The EFF. This kind of thing is why they exist.
The Archive making themselves an easier target was a huge misstep IMO. All it takes is one overreaching judge telling them they need to purge all copyrighted data (a common judgment in lawsuits like this) and the world becomes a worse place.
Realistically, they could just move their servers abroad to a country with less problematic copyright rules and wind up their US operations. It would make no difference to the end user, unless ISPs are also ordered to block access. And even then it'd only be a VPN away.
The risk of total data loss is not zero, but it's also not the likely outcome.
The EFF, for example. Fighting lawsuits for the sake of internet freedom is their reason for being. Sci-hub, for ebooks more specifically. Or Library Genesis. Those are organizations specifically devoted to fighting against excessive copyright restrictions on books.

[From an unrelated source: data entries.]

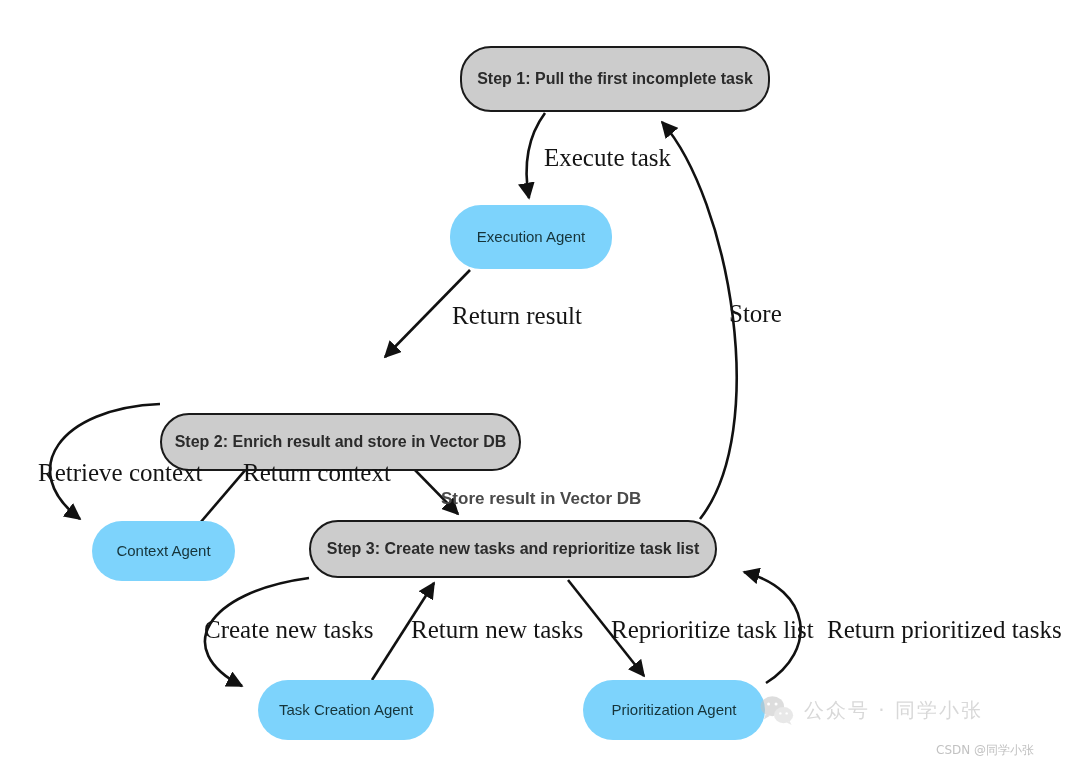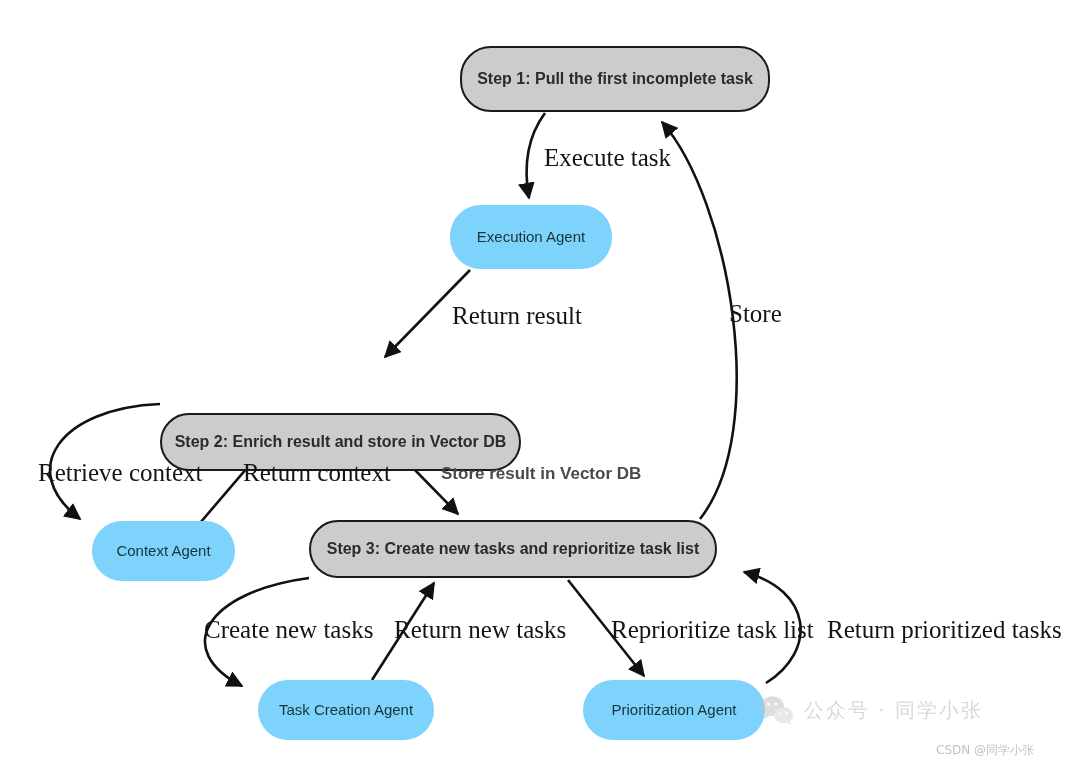--- a/index.html
+++ b/index.html
@@ -160,25 +160,25 @@
   </div>
 
   <div class="edge-label" style="left:544px; top:145px;">Execute task</div>
 
   <div class="edge-label" style="left:452px; top:303px;">Return result</div>
 
   <div class="edge-label" style="left:38px; top:460px;">Retrieve context</div>
 
   <div class="edge-label" style="left:243px; top:460px;">Return context</div>
 
-  <div class="edge-label sans-bold" style="left:441px; top:465px;">Store result in Vector DB</div>
+  <div class="edge-label sans-bold" style="left:441px; top:490px;">Store result in Vector DB</div>
 
   <div class="edge-label" style="left:204px; top:617px;">Create new tasks</div>
 
-  <div class="edge-label" style="left:394px; top:617px;">Return new tasks</div>
+  <div class="edge-label" style="left:411px; top:617px;">Return new tasks</div>
 
   <div class="edge-label" style="left:611px; top:617px;">Reprioritize task list</div>
 
   <div class="edge-label" style="left:827px; top:617px;">Return prioritized tasks</div>
 
   <div class="edge-label" style="left:729px; top:301px;">Store</div>
 
   <div id="watermark">
     <svg id="wechat-icon" viewBox="0 0 36 32" xmlns="http://www.w3.org/2000/svg">
       <ellipse cx="13" cy="12" rx="12.5" ry="10.6" fill="#c3c3c3"></ellipse>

You're not understanding what I'm saying here. I don't think Internet Archive is unworthy to bear the challenge. I think they're not well suited to it, and when they inevitably lose the lawsuits they've jumped head-first into they're risking damage to other causes that are very important and unrelated to this particular fight.
What makes the internet archive well-equipped for that? They have money from donations? Donations that were more than likely intended for preserving the archive, and not facilitating book piracy in an obviously illegal way that now requires them to piss those donations away in legal fees?